* **PROBLEM TO WORK ON**: Please transcribe every record below exactly, leaving out the pictures.

■ ■ ■ ■ ■

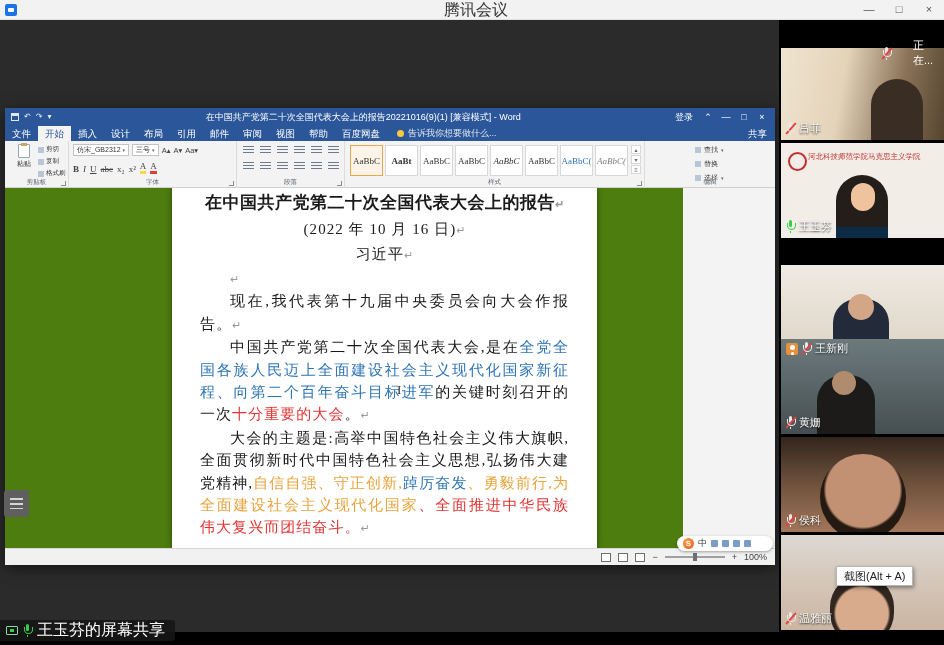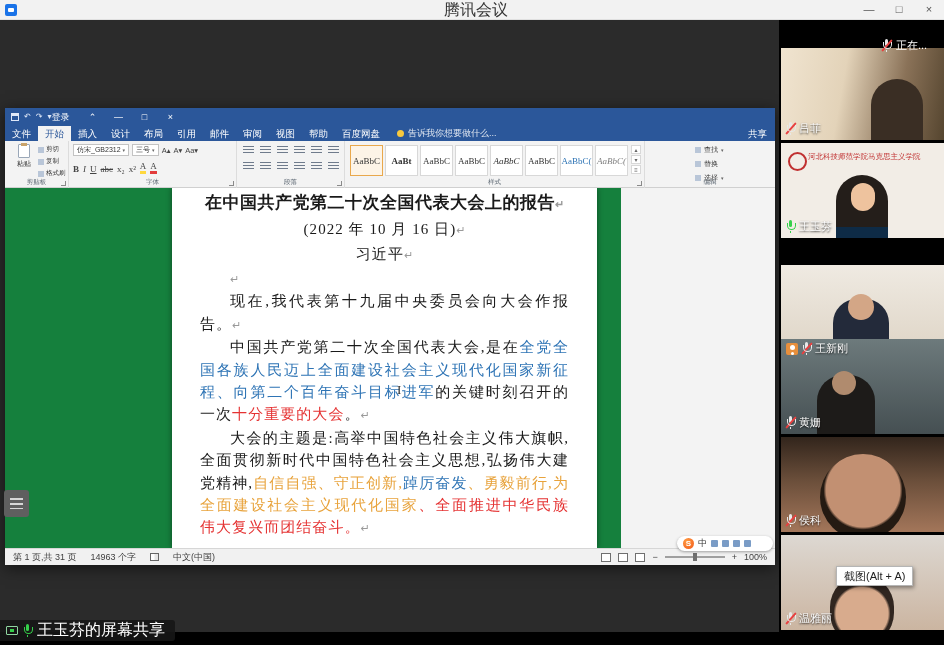"正在..." .indicator { gap: 5px -> 22px }
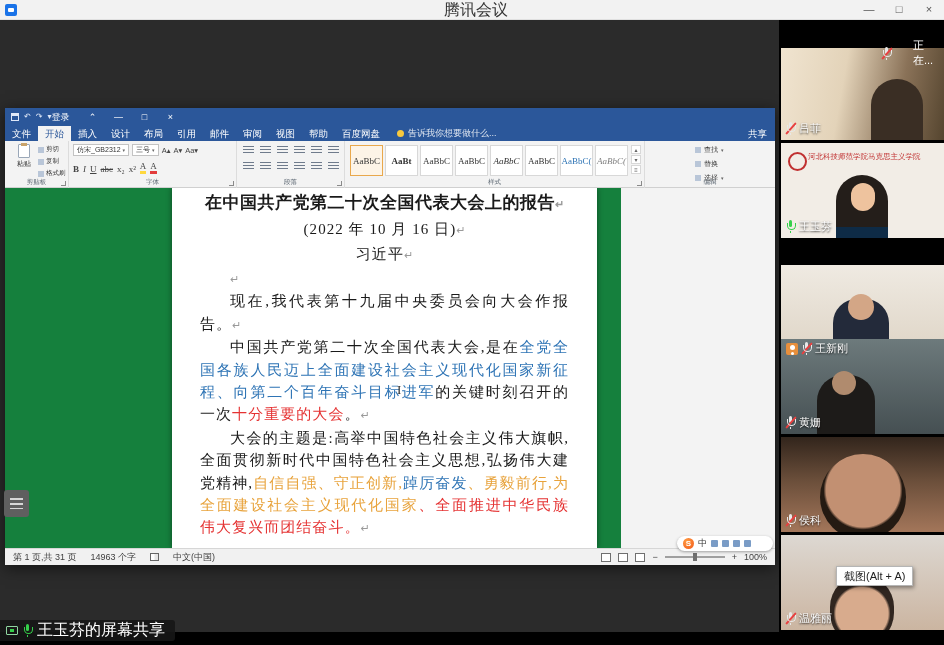"在中国共产党第二十次全国代表大会上的报告20221016(9)(1)" div.w-title { html: none -> <div>在中国共产党第二十次全国代表大会上的报告20221016(9)(1) [兼容模式] - Word</div> }
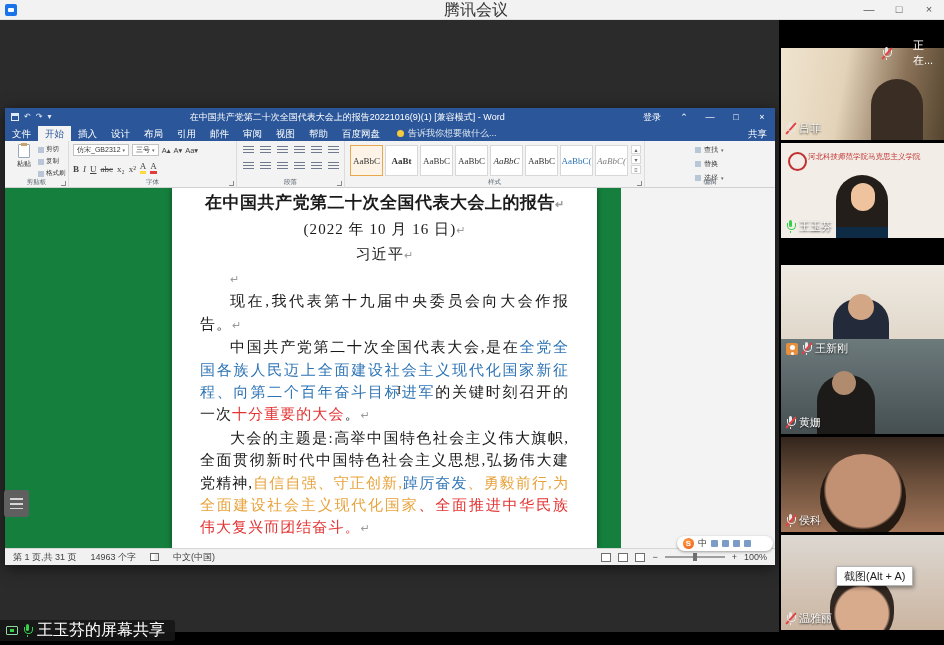"登录" .w-tb-right { gap: 8px -> 0 }
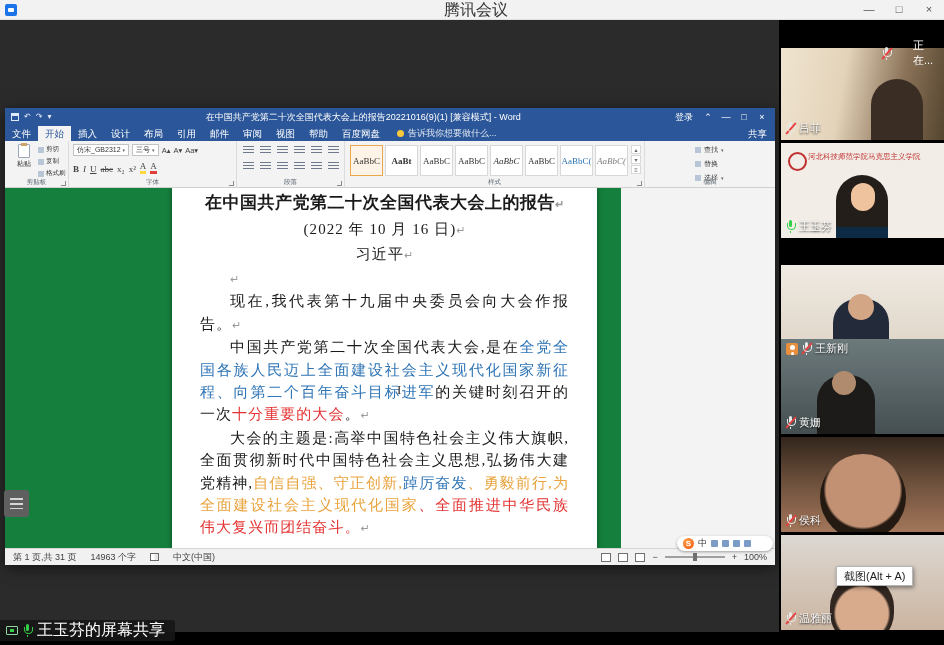"在中国共产党第二十次全国代表大会上的报告↵" .w-doc { background: #15803d -> #4d7c0f; width: 616px -> 678px }
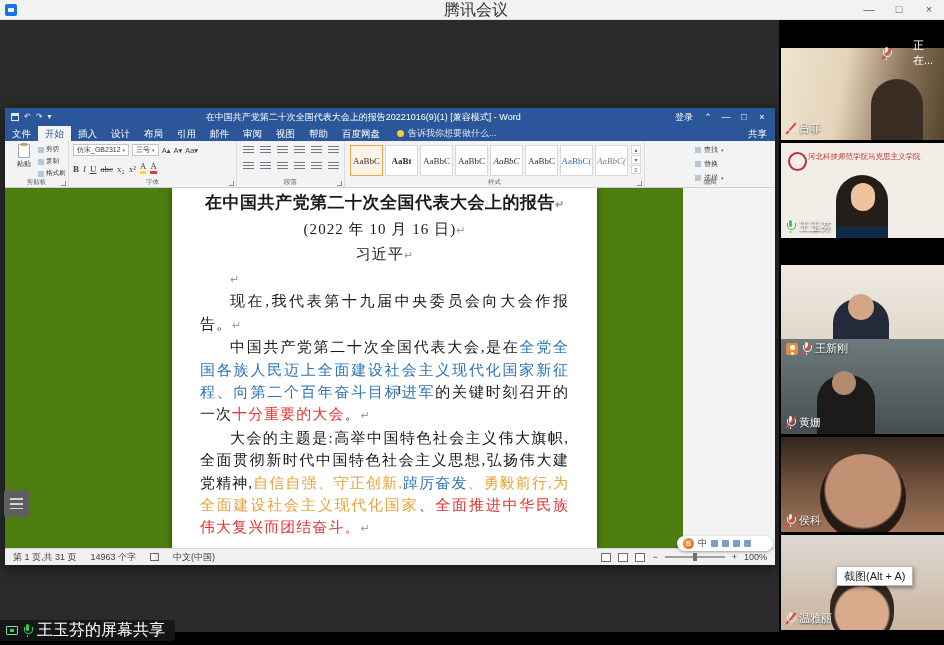"第 1 页,共 31 页" div.sb-left { html: <div> <span>第 1 页,共 31 页</span> <span>14963 个字</span> <span></span> <span>中文(中国)</span> </div> -> none }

■ ■ ■ ■ ■

* **ANSWER TO THIS PROBLEM**:
"正在..." .indicator { gap: 5px -> 22px }
"在中国共产党第二十次全国代表大会上的报告20221016(9)(1)" div.w-title { html: none -> <div>在中国共产党第二十次全国代表大会上的报告20221016(9)(1) [兼容模式] - Word</div> }
"登录" .w-tb-right { gap: 8px -> 0 }
"在中国共产党第二十次全国代表大会上的报告↵" .w-doc { background: #15803d -> #4d7c0f; width: 616px -> 678px }
"第 1 页,共 31 页" div.sb-left { html: <div> <span>第 1 页,共 31 页</span> <span>14963 个字</span> <span></span> <span>中文(中国)</span> </div> -> none }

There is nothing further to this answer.